Solved: Failed to infer shapes for Concat layer ... Invalid inputs

Alpeyev__Pavel · ‎01-20-2020

Hi,

I'm trying to run an IR of a Yolo V2 Darkflow model on a Raspberry Pi using a Movidius Neural Stick.Getting this error:

terminate called after throwing an instance of 'InferenceEngine::details::InferenceEngineException'
  what():  Failed to infer shapes for Concat layer (concat_1) with error: Invalid inputs for Concat layer: dimensions should match in all positions except axis (1) : [[1,256,9,9]] vs [[1,1024,10,10]]

Not sure why this is happening and couldn't find any discussion of this error on the forum.

My setup:
- OpenVino 2019.3.334 on Windows 10 and Raspbian Buster
- Attaching the IR xml and mapping files and the pb and meta I used to create it
- used this command to create an IR

python mo_tf.py --input_model yolo-chubba.pb --batch 1 --data_type FP16 --tensorflow_use_custom_operations_config C:/"Program Files (x86)"/IntelSWTools/openvino_2019.3.334/deployment_tools/model_optimizer/extensions/front/tf/yolo_v2.json

Any help would be greatly appreciated.

Pasha

Luis_at_Intel · ‎01-31-2020

Hi Alpeyev, Pavel,

Your project sounds interesting! I'm sure you can get such completed way before to that happening.
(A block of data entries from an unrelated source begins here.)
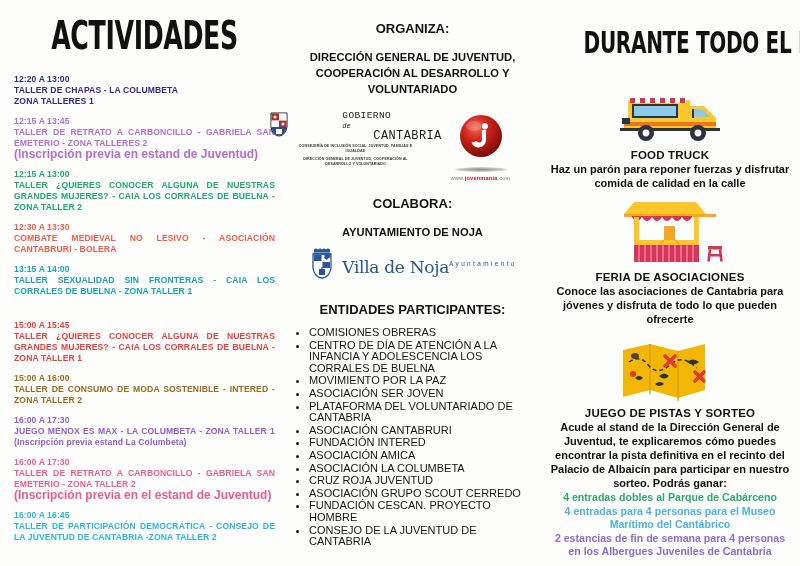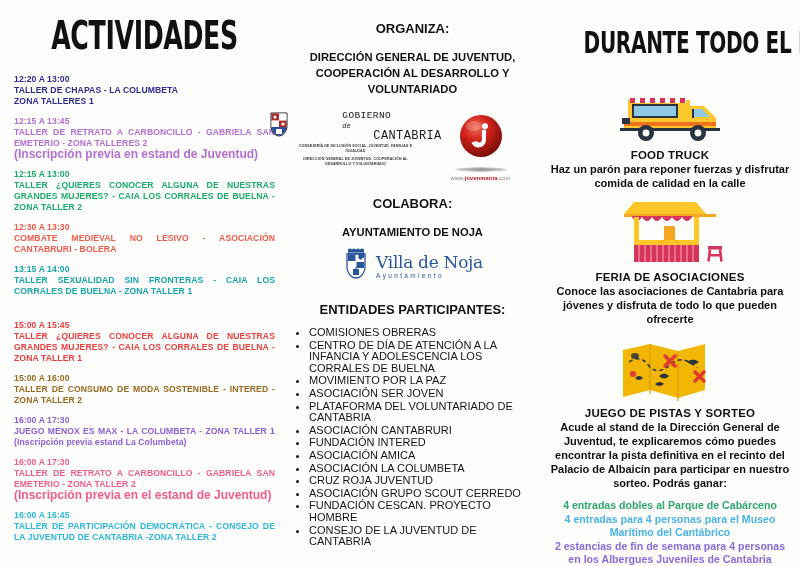--- a/index.html
+++ b/index.html
@@ -88,7 +88,7 @@
 
   
   .noja{display:flex;align-items:center;justify-content:center;gap:6px;margin:8px 0 4px 0;}
-  .noja-txt{display:flex;flex-direction:column;line-height:1;}
+  .noja-txt{display:flex;flex-direction:row;line-height:1;}
   .noja-txt .n1{
     font-family:"DejaVu Serif",serif;font-size:17px;color:#29559b;letter-spacing:-.3px;
   }

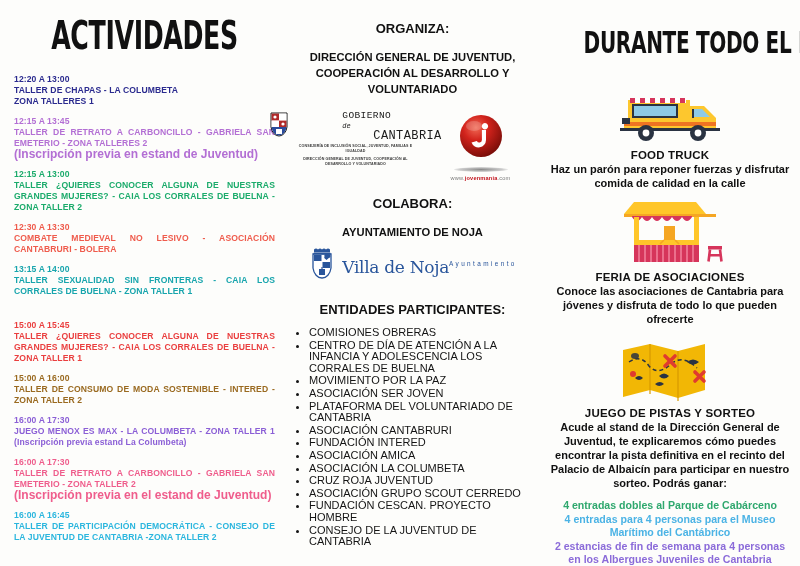--- a/index.html
+++ b/index.html
@@ -115,7 +115,7 @@
   .card p{
     font-size:11px;font-weight:bold;color:#111;margin:0;line-height:14px;
   }
-  .prizes{margin-top:9px;}
+  .prizes{margin-top:1px;}
   .prizes div{font-size:10.6px;font-weight:bold;line-height:13.5px;}
 </style>
 </head>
I'd suggest to take a look at the OpenVINO training extensions repo and see if there is any model that fits your needs. I also know there is a user (PINTO) who has pretty good step-by-step tutorials on YOLOv3. I haven't tried this one myself but feel free to give it a try.

The YOLOv3 model that can be converted and used by OpenVINO can be found in this repository.

As far as you questions:

does it make sense to try the script with a still image instead of video?

It really is up to you, both work fine. You can do a live video feed and inference all the time, or perhaps somehow (motion sensor?) trigger to capture an image (or start a video feed) and then inference the frame you can also do that.

And do you think the dimensions of new input image might have something to do with the error?

Hmm I don't think that is the issue, but you can always resize the input image to what your network expects and see if the problem is solved.

Regards,

Luis

View solution in original post

Alpeyev__Pavel · ‎01-21-2020

Looking at this post made me realized that I failed to change the number of classes for my custom Darkflow model in yolo_v2.json, which should be 1, but still getting the same concat layer error.

Do I need to specify --input_shape to match the resolution of the Pi Camera? Or is it the resolution of the photos I trained it on?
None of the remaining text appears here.